Exercise aim: Scan the records below. Copy every line in which the word "label" appears.
====== Input material
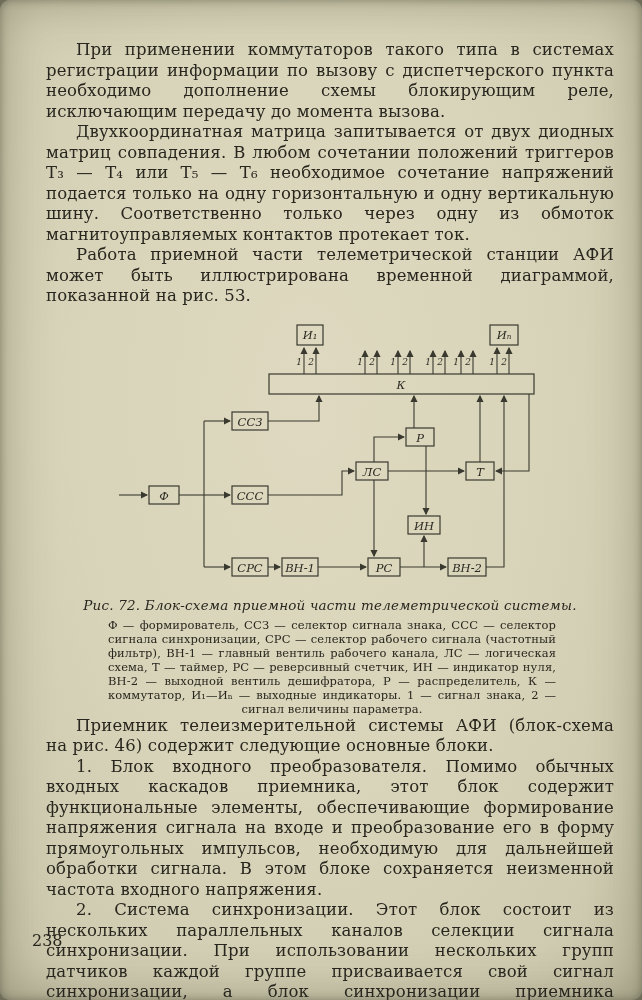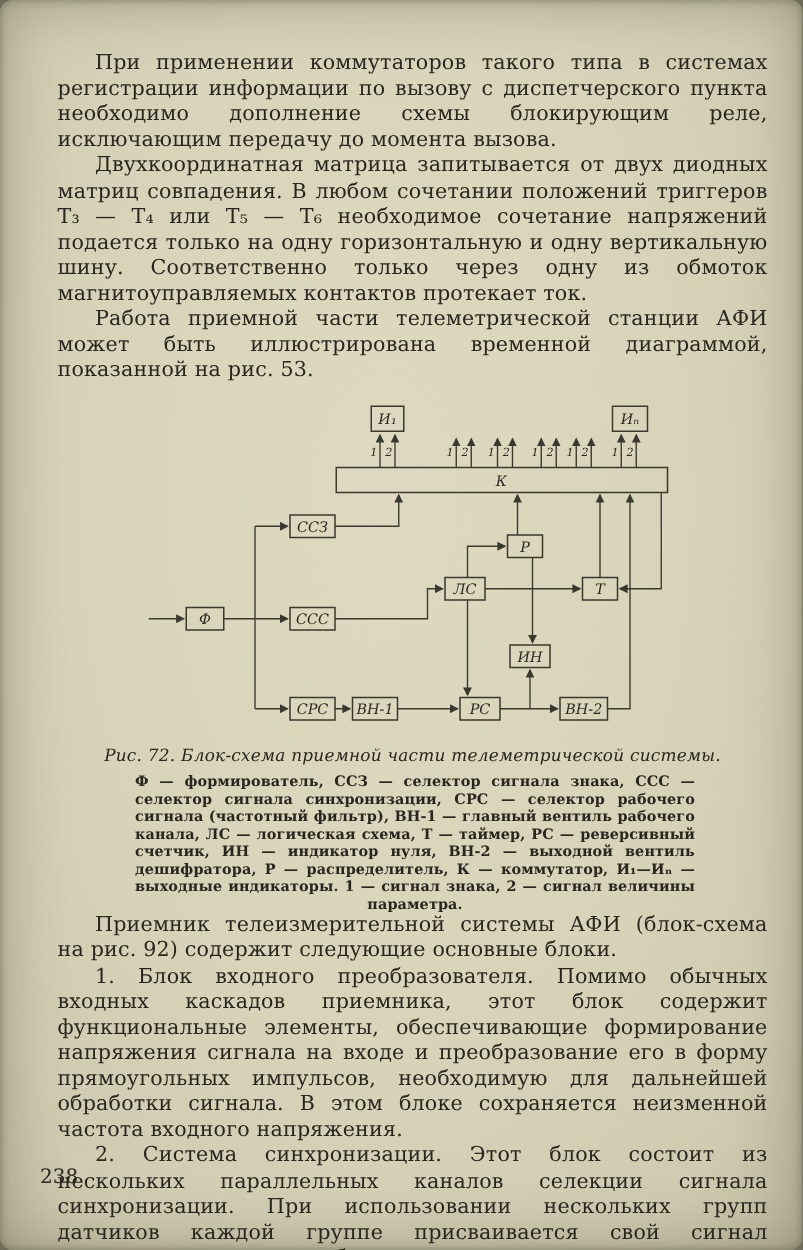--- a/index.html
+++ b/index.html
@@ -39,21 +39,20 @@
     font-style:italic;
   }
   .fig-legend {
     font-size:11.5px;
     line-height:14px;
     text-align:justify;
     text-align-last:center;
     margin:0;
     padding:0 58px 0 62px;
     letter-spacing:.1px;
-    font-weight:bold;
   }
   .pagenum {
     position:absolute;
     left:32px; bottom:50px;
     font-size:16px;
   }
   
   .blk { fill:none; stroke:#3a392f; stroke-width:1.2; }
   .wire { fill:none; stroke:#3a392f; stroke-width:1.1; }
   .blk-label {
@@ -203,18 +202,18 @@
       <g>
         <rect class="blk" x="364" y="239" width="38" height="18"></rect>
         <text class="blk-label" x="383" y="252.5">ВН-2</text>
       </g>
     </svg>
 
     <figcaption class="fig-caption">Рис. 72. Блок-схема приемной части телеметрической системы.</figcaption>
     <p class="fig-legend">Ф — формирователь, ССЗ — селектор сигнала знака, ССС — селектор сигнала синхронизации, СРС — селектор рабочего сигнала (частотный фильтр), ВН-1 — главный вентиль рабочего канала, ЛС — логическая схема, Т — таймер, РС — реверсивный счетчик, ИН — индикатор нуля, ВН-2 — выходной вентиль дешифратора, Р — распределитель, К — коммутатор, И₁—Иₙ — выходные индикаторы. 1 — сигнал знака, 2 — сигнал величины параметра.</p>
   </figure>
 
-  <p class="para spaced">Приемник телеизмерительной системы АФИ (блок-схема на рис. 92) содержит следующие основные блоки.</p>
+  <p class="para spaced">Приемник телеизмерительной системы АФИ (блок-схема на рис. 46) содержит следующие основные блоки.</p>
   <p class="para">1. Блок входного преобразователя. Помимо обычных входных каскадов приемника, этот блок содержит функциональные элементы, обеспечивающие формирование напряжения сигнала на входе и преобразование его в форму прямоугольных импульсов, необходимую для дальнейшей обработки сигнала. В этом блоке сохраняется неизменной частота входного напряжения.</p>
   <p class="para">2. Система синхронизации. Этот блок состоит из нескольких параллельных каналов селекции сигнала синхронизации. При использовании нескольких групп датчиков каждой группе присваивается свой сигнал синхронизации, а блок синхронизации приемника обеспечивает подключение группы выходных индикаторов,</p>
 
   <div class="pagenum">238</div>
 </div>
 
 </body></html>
============
Solution:
   .blk-label {
         <text class="blk-label" x="383" y="252.5">ВН-2</text>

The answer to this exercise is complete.